A Cake Wreck is any cake that is unintentionally sad, silly, creepy, inappropriate - you name it. A Wreck is not necessarily a poorly-made cake; it's simply one I find funny, for any of a number of reasons. Anyone who has ever smeared frosting on a baked good has made a Wreck at one time or another, so I'm not here to vilify decorators: Cake Wrecks is just about finding the funny in unexpected, sugar-filled places.

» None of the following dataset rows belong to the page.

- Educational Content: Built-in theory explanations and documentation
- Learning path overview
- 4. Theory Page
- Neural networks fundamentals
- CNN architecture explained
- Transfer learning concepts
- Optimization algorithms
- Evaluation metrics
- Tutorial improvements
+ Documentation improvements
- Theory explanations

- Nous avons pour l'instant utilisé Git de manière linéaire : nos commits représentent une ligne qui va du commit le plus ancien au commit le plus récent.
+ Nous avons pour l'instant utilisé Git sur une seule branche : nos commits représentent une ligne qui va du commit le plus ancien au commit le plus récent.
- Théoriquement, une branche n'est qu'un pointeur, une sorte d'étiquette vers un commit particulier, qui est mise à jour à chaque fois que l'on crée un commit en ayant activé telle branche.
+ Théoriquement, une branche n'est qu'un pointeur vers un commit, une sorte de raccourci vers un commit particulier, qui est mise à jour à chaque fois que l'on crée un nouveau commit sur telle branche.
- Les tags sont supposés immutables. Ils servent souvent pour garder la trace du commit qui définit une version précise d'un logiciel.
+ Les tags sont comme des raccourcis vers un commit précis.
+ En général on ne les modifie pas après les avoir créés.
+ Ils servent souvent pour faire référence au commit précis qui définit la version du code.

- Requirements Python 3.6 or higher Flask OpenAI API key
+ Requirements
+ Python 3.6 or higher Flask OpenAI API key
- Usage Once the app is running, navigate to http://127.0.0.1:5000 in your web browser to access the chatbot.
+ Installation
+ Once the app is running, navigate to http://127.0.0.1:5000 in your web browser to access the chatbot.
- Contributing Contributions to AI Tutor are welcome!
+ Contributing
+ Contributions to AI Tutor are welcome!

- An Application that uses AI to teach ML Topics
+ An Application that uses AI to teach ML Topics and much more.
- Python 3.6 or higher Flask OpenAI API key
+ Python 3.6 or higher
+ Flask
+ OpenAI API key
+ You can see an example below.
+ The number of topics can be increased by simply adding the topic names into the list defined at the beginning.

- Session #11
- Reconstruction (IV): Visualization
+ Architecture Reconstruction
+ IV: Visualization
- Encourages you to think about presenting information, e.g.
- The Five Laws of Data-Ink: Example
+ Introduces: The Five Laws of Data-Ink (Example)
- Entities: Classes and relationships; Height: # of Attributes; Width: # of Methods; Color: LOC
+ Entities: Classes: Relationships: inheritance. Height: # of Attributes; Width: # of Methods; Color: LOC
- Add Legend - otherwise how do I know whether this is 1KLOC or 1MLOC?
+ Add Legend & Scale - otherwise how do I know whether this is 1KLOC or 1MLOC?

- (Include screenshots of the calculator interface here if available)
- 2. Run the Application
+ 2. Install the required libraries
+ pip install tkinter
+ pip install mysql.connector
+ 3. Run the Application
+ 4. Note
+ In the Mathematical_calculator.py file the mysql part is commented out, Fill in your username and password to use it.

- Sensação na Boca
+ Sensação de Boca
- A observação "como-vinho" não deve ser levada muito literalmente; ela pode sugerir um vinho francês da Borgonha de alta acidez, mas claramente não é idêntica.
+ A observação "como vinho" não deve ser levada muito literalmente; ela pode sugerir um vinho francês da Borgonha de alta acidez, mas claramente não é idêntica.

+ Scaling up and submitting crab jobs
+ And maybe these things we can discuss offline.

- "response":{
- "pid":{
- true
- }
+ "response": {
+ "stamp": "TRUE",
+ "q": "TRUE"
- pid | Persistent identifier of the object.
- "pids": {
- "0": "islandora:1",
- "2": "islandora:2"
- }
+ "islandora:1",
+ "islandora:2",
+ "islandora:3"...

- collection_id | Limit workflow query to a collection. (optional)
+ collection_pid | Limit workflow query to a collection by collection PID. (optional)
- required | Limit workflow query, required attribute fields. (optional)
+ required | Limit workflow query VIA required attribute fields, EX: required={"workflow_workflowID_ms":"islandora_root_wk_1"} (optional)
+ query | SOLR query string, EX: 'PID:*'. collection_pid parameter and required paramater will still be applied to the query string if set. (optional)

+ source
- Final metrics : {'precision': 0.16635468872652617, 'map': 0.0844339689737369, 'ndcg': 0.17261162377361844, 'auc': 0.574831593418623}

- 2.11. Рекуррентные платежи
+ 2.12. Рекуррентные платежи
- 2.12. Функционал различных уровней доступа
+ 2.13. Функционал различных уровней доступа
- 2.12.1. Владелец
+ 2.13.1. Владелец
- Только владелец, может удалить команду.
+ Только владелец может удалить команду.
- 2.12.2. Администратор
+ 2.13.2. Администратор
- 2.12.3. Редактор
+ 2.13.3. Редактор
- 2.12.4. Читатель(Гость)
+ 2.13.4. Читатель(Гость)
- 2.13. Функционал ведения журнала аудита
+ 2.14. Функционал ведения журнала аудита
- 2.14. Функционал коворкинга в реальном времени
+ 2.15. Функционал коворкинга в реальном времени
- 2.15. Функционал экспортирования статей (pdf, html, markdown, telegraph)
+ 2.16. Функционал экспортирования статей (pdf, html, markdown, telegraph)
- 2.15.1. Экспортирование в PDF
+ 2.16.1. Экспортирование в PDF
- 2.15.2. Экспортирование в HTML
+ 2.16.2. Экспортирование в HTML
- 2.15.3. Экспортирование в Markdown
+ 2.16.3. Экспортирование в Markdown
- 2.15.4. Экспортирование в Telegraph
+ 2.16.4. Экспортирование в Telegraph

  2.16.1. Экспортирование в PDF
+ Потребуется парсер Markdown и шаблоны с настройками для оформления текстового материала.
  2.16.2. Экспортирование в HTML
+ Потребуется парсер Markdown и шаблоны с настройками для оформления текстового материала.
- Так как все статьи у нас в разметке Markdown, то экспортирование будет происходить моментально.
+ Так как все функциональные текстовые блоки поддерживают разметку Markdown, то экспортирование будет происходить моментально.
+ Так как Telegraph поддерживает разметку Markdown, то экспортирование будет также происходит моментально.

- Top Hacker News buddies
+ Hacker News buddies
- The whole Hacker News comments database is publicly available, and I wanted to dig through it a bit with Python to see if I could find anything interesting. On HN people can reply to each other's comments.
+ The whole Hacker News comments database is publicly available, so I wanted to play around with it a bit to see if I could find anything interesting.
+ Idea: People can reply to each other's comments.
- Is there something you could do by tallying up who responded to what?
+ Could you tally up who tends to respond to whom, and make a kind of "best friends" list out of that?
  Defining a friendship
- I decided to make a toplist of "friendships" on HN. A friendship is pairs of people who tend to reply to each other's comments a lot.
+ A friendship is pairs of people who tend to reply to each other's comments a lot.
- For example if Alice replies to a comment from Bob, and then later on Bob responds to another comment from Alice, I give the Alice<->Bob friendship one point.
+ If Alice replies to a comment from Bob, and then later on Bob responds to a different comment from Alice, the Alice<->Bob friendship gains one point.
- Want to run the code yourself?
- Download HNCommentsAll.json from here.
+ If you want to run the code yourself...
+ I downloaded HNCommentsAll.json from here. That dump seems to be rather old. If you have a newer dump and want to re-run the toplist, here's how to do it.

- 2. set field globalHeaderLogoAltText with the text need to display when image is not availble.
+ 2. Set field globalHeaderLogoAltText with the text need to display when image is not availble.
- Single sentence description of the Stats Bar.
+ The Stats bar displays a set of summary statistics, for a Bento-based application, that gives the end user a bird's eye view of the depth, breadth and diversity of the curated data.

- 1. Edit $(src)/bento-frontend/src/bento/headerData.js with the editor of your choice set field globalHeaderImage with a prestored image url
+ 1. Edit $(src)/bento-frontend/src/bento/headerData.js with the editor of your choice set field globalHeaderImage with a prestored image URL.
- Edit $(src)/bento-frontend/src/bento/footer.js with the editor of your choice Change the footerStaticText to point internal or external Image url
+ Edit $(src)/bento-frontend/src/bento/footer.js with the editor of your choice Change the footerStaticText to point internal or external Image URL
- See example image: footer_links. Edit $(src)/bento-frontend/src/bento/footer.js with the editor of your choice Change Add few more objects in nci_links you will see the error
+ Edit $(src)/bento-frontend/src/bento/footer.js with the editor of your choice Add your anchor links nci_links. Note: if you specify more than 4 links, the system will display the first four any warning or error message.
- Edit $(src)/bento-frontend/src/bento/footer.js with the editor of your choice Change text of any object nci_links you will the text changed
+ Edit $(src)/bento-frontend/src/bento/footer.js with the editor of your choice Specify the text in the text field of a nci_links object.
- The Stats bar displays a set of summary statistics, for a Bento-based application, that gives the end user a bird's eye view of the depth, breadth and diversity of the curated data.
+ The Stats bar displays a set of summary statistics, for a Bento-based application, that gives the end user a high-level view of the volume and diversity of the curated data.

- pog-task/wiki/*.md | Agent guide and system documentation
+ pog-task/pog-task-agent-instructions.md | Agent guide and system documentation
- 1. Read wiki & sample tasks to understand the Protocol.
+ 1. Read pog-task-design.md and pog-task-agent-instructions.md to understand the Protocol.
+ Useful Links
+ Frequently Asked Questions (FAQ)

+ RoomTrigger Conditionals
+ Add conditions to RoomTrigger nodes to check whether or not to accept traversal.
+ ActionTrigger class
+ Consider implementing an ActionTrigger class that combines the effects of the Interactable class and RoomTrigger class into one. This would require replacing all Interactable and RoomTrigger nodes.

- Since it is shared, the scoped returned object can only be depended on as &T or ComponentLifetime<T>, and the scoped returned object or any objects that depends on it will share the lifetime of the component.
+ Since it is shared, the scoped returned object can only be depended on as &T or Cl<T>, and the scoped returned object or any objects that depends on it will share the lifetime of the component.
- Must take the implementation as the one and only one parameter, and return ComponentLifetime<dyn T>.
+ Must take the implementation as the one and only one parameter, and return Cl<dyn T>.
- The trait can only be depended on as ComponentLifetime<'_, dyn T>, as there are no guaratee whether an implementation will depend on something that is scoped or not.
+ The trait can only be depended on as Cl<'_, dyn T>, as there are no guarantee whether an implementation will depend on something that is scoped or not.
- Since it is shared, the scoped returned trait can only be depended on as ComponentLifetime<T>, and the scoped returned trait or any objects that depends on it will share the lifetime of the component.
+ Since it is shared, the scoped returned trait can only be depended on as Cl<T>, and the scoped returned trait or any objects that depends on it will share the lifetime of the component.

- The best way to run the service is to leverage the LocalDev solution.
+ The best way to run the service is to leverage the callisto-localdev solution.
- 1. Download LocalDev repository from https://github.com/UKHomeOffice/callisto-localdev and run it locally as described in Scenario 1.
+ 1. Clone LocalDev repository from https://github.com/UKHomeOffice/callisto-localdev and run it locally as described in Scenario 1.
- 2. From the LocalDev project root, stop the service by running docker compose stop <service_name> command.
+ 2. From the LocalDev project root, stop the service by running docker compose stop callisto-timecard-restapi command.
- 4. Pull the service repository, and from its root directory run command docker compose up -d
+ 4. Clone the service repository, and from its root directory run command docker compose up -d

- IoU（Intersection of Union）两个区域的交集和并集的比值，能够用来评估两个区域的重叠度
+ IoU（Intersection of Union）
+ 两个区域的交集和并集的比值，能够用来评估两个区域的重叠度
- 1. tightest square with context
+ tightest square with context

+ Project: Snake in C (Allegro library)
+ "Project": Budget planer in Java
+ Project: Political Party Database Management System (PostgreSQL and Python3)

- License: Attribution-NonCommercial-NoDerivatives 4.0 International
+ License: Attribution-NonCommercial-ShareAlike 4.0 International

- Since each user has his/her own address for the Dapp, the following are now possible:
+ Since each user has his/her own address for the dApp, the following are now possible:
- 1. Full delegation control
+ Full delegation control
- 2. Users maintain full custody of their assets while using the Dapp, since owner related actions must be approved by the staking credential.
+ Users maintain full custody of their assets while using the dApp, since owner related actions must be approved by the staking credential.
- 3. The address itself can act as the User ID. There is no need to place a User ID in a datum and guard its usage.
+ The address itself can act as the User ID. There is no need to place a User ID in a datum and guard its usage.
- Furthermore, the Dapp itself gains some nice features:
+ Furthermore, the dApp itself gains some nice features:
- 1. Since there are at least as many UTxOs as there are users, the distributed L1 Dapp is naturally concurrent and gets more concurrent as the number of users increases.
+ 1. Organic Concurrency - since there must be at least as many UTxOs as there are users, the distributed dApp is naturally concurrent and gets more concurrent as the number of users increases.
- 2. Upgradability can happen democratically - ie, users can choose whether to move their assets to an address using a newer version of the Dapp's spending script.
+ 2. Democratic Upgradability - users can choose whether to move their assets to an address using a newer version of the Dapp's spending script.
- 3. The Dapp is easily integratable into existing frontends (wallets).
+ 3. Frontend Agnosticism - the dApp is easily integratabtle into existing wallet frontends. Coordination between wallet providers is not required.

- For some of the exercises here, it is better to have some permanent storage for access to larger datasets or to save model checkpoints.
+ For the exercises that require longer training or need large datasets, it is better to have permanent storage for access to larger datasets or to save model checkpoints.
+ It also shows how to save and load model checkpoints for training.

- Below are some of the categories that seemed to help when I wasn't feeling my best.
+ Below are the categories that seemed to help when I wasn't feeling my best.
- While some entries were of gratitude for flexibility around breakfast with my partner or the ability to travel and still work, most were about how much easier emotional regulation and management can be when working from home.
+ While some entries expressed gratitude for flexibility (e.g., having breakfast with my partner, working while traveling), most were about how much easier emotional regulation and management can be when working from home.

Now, don't you have a photo you want to send me? ;)

- Jen

Entries in Literal LOLs (205)

Thursday
Oct252018

Come For The Hippo, Stay For The Barbarian Cream

 

Guys, if you ever want a 3D sculpted cake like this:

 

...and your baker claims she can make a cupcake cake (patooie!) look just like it, DO NOT BELIEVE HER.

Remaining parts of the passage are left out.